ASSIGNED TASK: Below are some entries; state how many of their lines contain the word "order", with nothing else in the reply.

THE DATA:
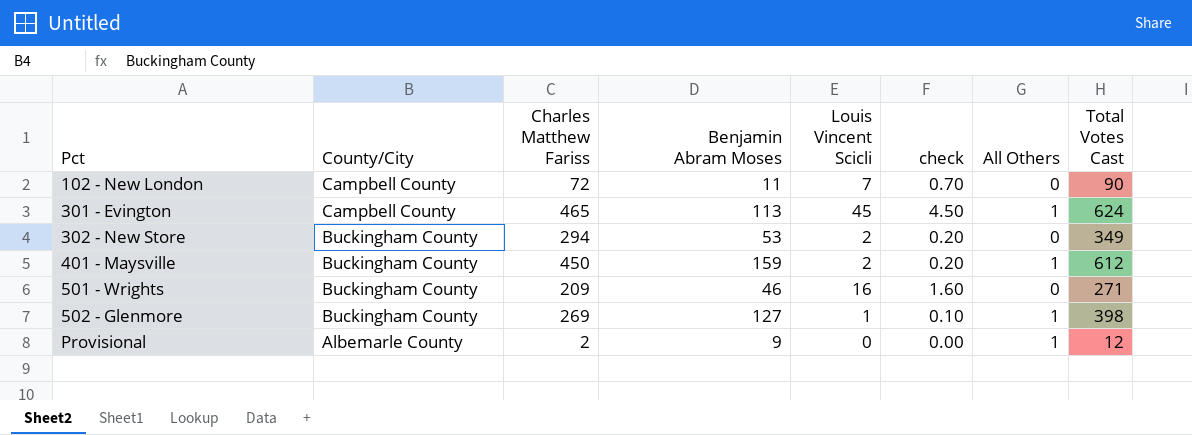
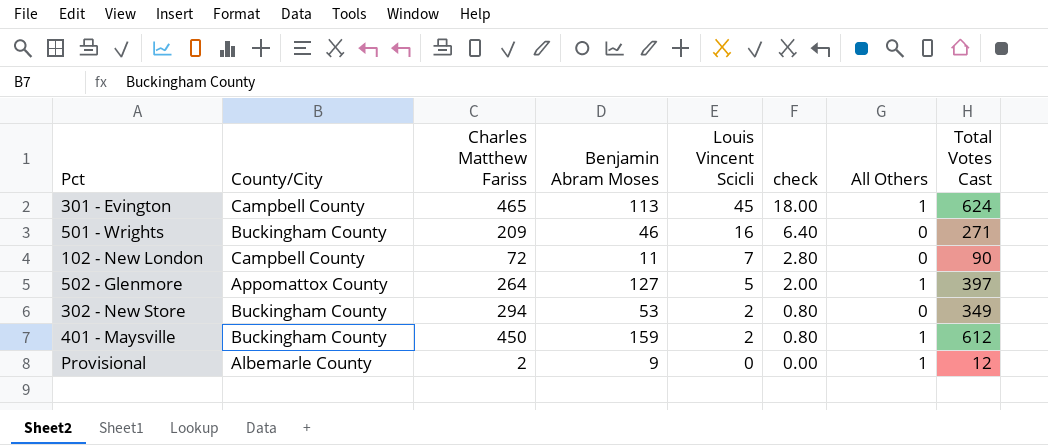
row order: Pct ascending -> Louis Vincent Scicli descending
column check | formula: [Louis Vincent Scicli] * 0.1 -> [Louis Vincent Scicli] * 0.4
502 - Glenmore | County/City: Buckingham County -> Appomattox County
502 - Glenmore | Charles Matthew Fariss: 269 -> 264
502 - Glenmore | Louis Vincent Scicli: 1 -> 5
502 - Glenmore | Total Votes Cast: 398 -> 397

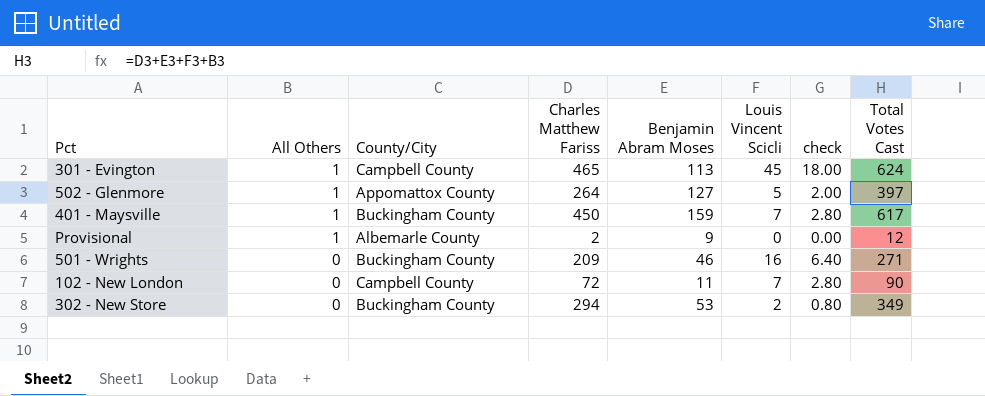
row order: Louis Vincent Scicli descending -> All Others descending
column All Others | position: 7 -> 2
401 - Maysville | Louis Vincent Scicli: 2 -> 7
401 - Maysville | check: 0.80 -> 2.80
401 - Maysville | Total Votes Cast: 612 -> 617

RESULT: 2